Recognize your own self-blame
My pro tip? I have found that in most situations where I have continuously beat myself over how something was handled, it was a high priority for myself, but did not carry as much weight with my supervisor and colleagues. Encourage employees to consider how they approached different scenarios and know that you have their backs in the process. Part of what made me more comfortable with my growth as an employee was knowing that my supervisor was open about when she felt she could have handled things differently and she treated it as part of the job, no big deal. The worst thing you can do to your employees is to not reassure them, or not discuss what's on their mind. During regular check ins, hear out their concerns and try to relate to their experiences.
Step 2: Finding the right place to vent
Encourage mentorships (someone who isn't a supervisor) and peer check-ins. When employees have someone to openly discuss their journey with, it helps their mental state. When they can vent, they realize they are not alone in their fears and concerns-and the focus becomes less about them not meeting expectations in their own mind.

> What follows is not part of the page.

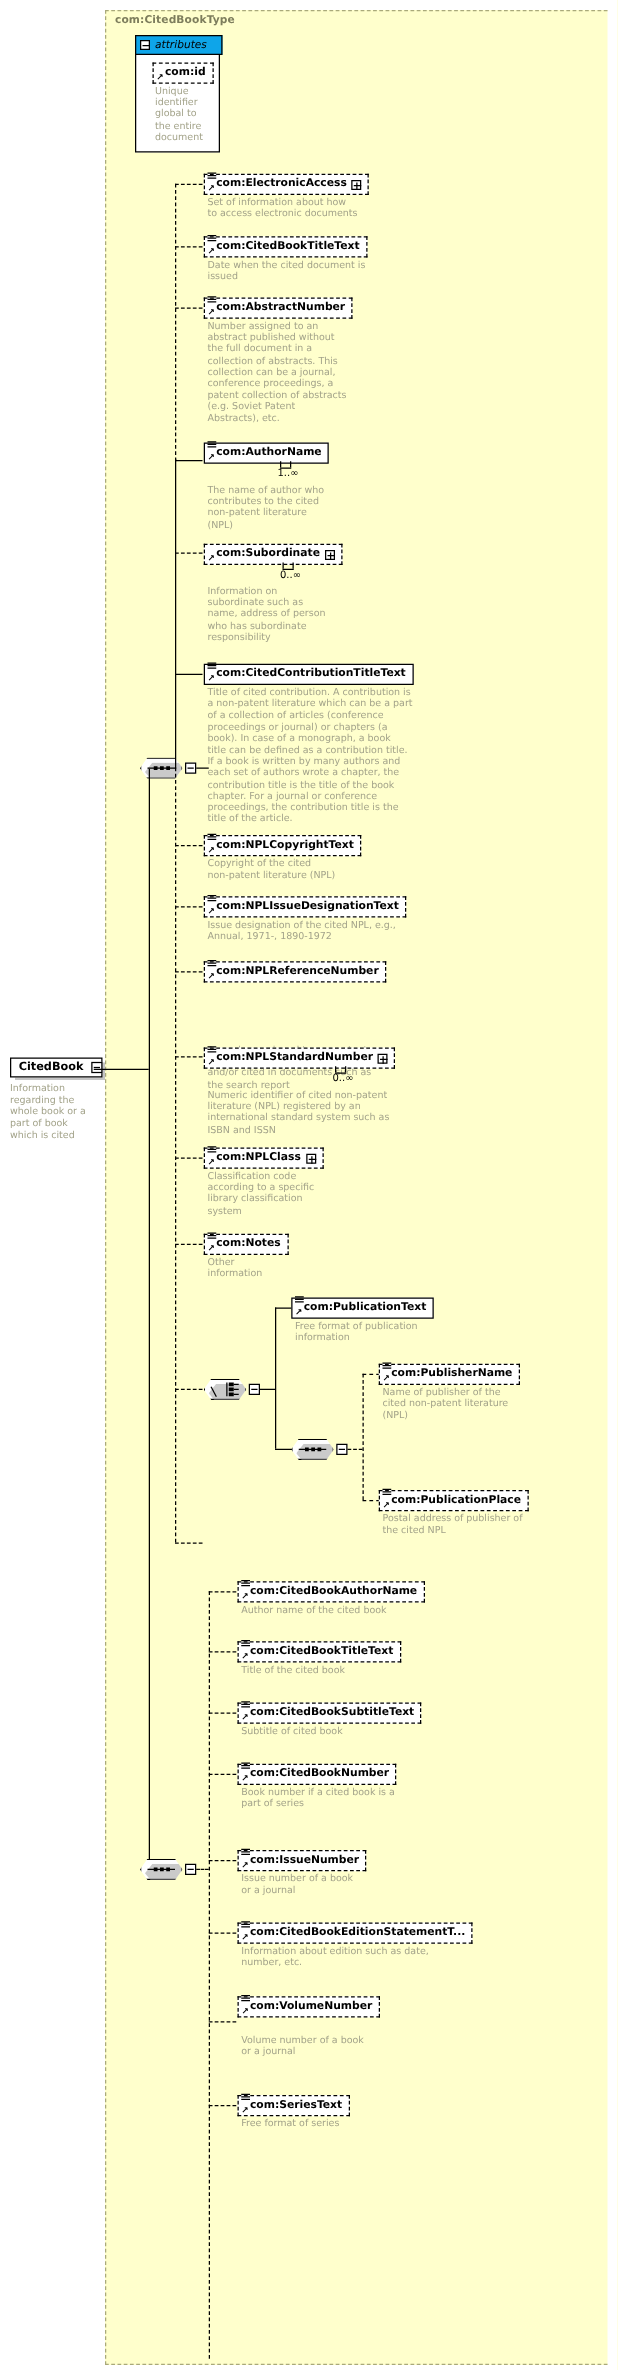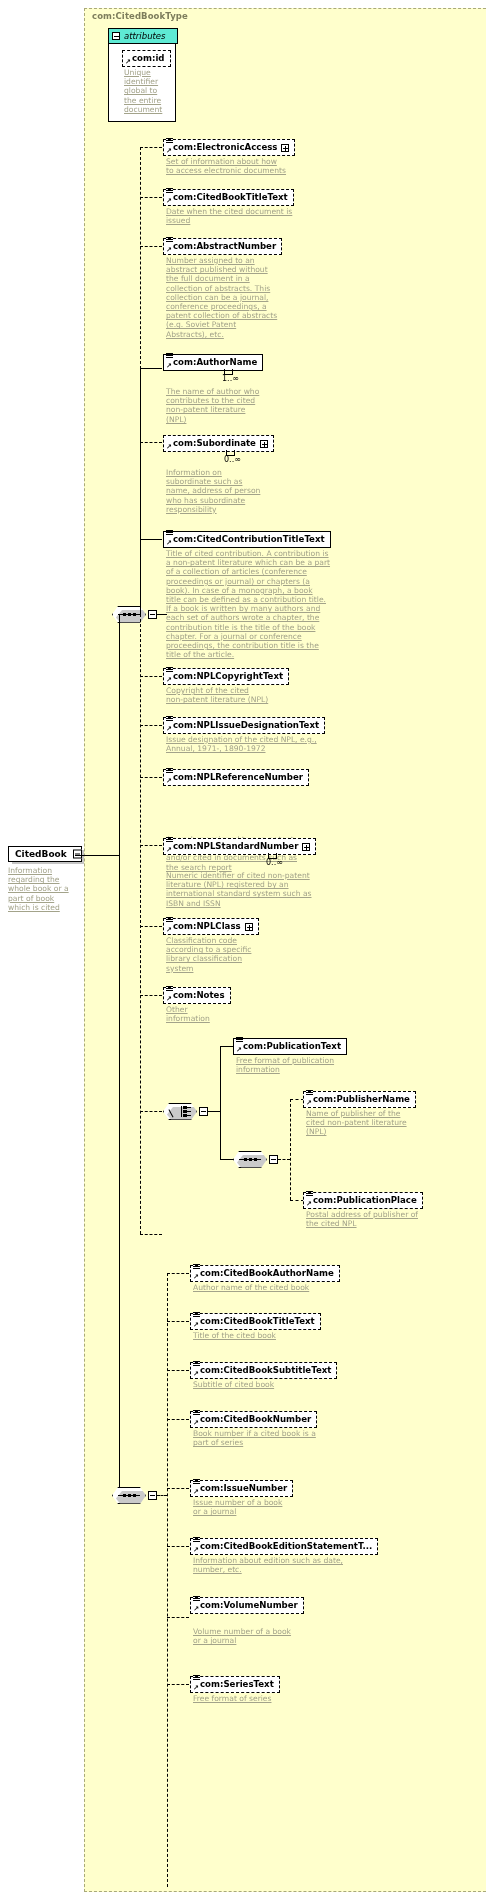"attributes" .attr-head { background: #5eead4 -> #0ea5e9 }
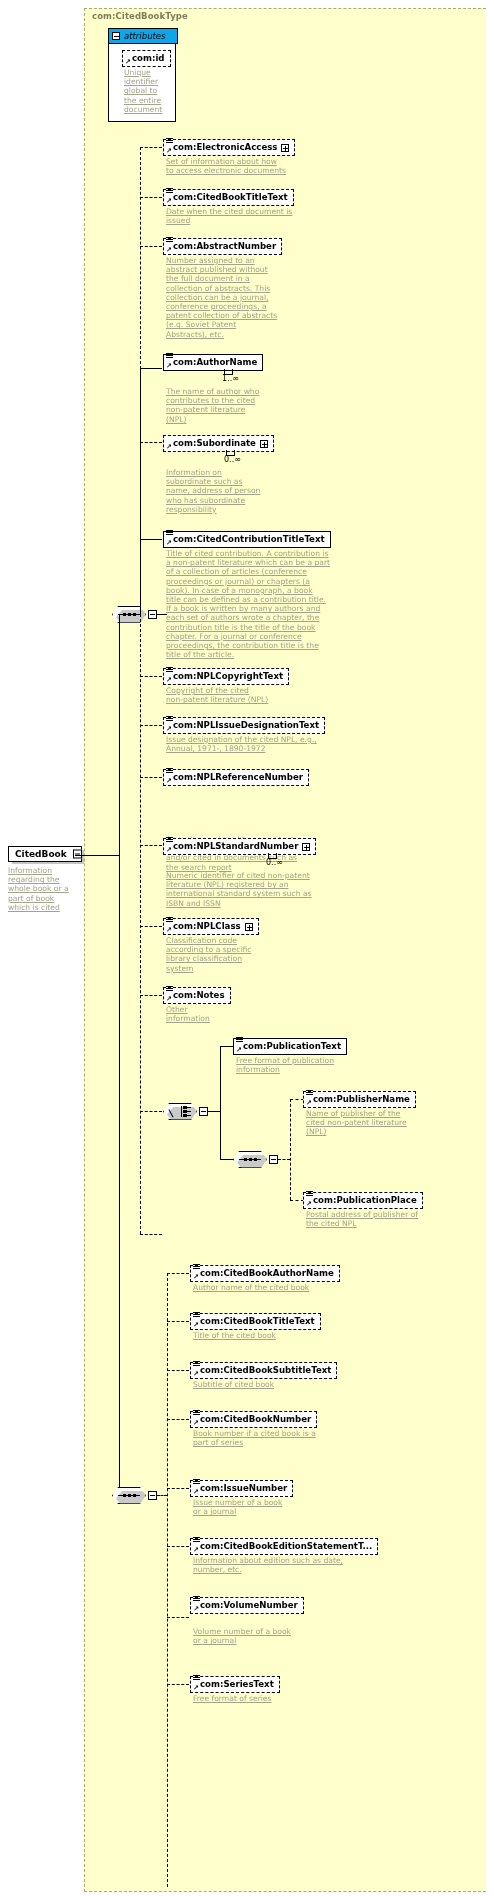"Unique" .desc { text-decoration: underline -> none }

Mentorships can be an ongoing way to focus solely on career development, which tends to get lost in most employees' busy day-to-day work schedules. Having a mentor is a great way to build confidence through learning about real life examples that a more tenured individual has experienced.
Step 3: Building confidence
Employees who can recognize when they are a subject matter expert in a certain area, then feel encouraged to spread their knowledge to others, will undoubtedly feel a boost of confidence. Recognize areas where they excel and ask them to train others on that task. Help them see when they have grown in a certain area-we can often be hypercritical of our own competencies and focus on where we are lacking versus seeing how far we have come. Talk through these examples in your check-ins, and don't let them lose sight of how much they have learned and grown over time.
Confidence also stems from proper training. Make sure you have a supportive, all-encompassing training program for new hires. Then, after the first six months or so, facilitate ongoing training opportunities to further develop weaker areas in employees. Provide clear guidance and support in order to perfect areas of opportunity.
An employee's self-confidence and ability to be more of a positive thinker greatly depends on their support system at work. If you can create an environment where learning is encouraged and failures are treated as growing opportunities, employees are much less likely to fall into the trap of self-blame.
Oriana Scislowicz, LVT, PHR, was a veterinary practice manager for many years before becoming senior HR specialist at Pharmaceutical Product Development.